- _What to do_: In the entries below, identify every line with the string "indent" and copy it.
Extracted entries section start
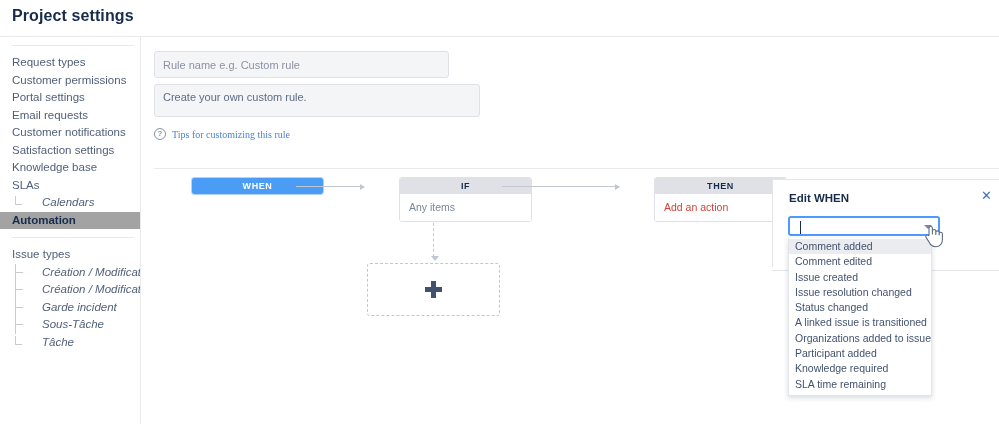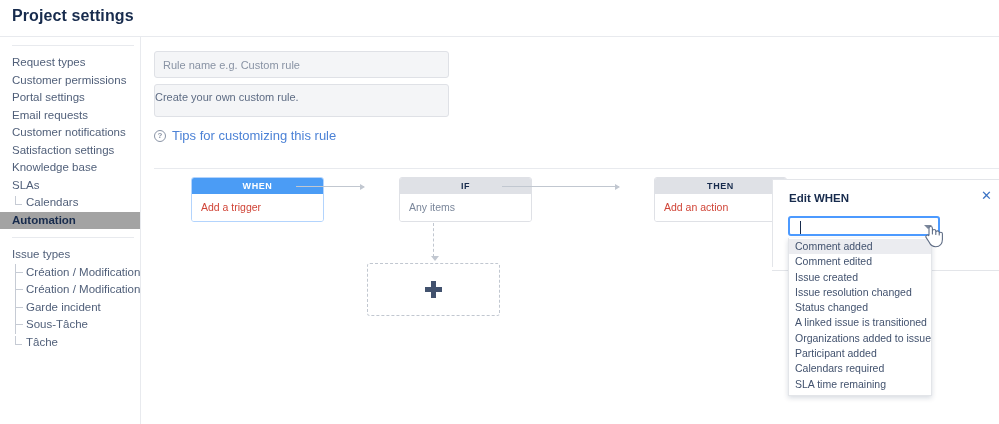--- a/index.html
+++ b/index.html
@@ -52,21 +52,21 @@
   .nav-item {
     position: relative;
     height: 17.5px;
     line-height: 17.5px;
     padding-left: 12px;
     font-size: 11.5px;
     color: #505f79;
     white-space: nowrap;
     overflow: hidden;
   }
-  .nav-item.indent { padding-left: 26px; }
+  .nav-item.indent { padding-left: 42px; font-style: italic; }
   .nav-item.active {
     background: #a3a3a3;
     color: #172b4d;
     font-weight: 600;
   }
   .nav-item .tree-stub {
     position: absolute;
     left: 15px; top: 2px;
     width: 7px; height: 9px;
     border-left: 1px solid #c6cbd4;
@@ -107,28 +107,28 @@
     font-family: "Liberation Sans", sans-serif;
     font-size: 11px;
     color: #7a869a;
     padding: 0 8px;
     outline: none;
   }
   .rule-name-input::placeholder { color: #8993a4; opacity: 1; }
   .rule-desc-input {
     position: absolute;
     left: 13px; top: 47px;
-    width: 295px; height: 33px;
+    width: 326px; height: 33px;
     background: #f4f5f7;
     border: 1px solid #dfe1e6;
     border-radius: 3px;
     font-family: "Liberation Sans", sans-serif;
     font-size: 11px;
     color: #5e6c84;
-    padding: 5px 0;
+    padding: 5px 8px;
     outline: none;
     resize: none;
     line-height: 14px;
   }
   .tips-row {
     position: absolute;
     left: 13px; top: 91px;
     display: flex;
     align-items: center;
     gap: 6px;
@@ -137,23 +137,24 @@
     width: 12px; height: 12px;
     border: 1px solid #8a94a6;
     border-radius: 50%;
     font-size: 8px;
     line-height: 10px;
     text-align: center;
     color: #8a94a6;
     font-weight: 700;
   }
   .tips-link {
-    font-size: 13px;
+    font-size: 10px;
     color: #4c82d6;
     cursor: pointer;
+    font-family: Liberation Serif, serif;
   }
   .section-rule {
     position: absolute;
     left: 13px; top: 131px;
     width: 845px; height: 1px;
     background: #e8eaee;
   }
 
   
   .flow { position: absolute; left: 0; top: 0; width: 858px; height: 387px; }
@@ -372,21 +373,20 @@
     <span class="help-icon">?</span>
     <span class="tips-link">Tips for customizing this rule</span>
   </div>
 
   <div class="section-rule"></div>
 
   <div class="flow">
 
     <div class="node node-when">
       <div class="node-head">WHEN</div>
-      <div class="node-body body-link">Add a trigger</div>
     </div>
 
     <div class="connector conn-1"></div>
 
     <div class="node node-if">
       <div class="node-head">IF</div>
       <div class="node-body body-muted">Any items</div>
     </div>
 
     <div class="connector conn-2"></div>
@@ -417,21 +417,21 @@
 
 <div class="dropdown" id="dropdown">
     <div class="dd-item selected">Comment added</div>
     <div class="dd-item">Comment edited</div>
     <div class="dd-item">Issue created</div>
     <div class="dd-item">Issue resolution changed</div>
     <div class="dd-item">Status changed</div>
     <div class="dd-item">A linked issue is transitioned</div>
     <div class="dd-item">Organizations added to issue</div>
     <div class="dd-item">Participant added</div>
-    <div class="dd-item">Calendars required</div>
+    <div class="dd-item">Knowledge required</div>
     <div class="dd-item">SLA time remaining</div>
   </div>
 
 <svg class="cursor-hand" width="20" height="24" viewBox="0 0 20 24">
   <path d="M6 11 V4.2 a1.7 1.7 0 0 1 3.4 0 V10 V7.2 a1.7 1.7 0 0 1 3.4 0 V10.4 V8.6
            a1.7 1.7 0 0 1 3.4 0 V11 V9.8 a1.6 1.6 0 0 1 3.2 0 V15.5
            c0 4.2 -2.6 7.2 -6.6 7.2 c-3.6 0 -5.4 -1.6 -6.6 -4.4 L3 13.4
            a1.6 1.6 0 0 1 2.6 -1.8 Z" fill="#ffffff" stroke="#5e6c84" stroke-width="1.1" stroke-linejoin="round"></path>
 </svg>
Extracted entries section end
- _Reply to the exercise_:
-  .nav-item.indent { padding-left: 26px; }
+  .nav-item.indent { padding-left: 42px; font-style: italic; }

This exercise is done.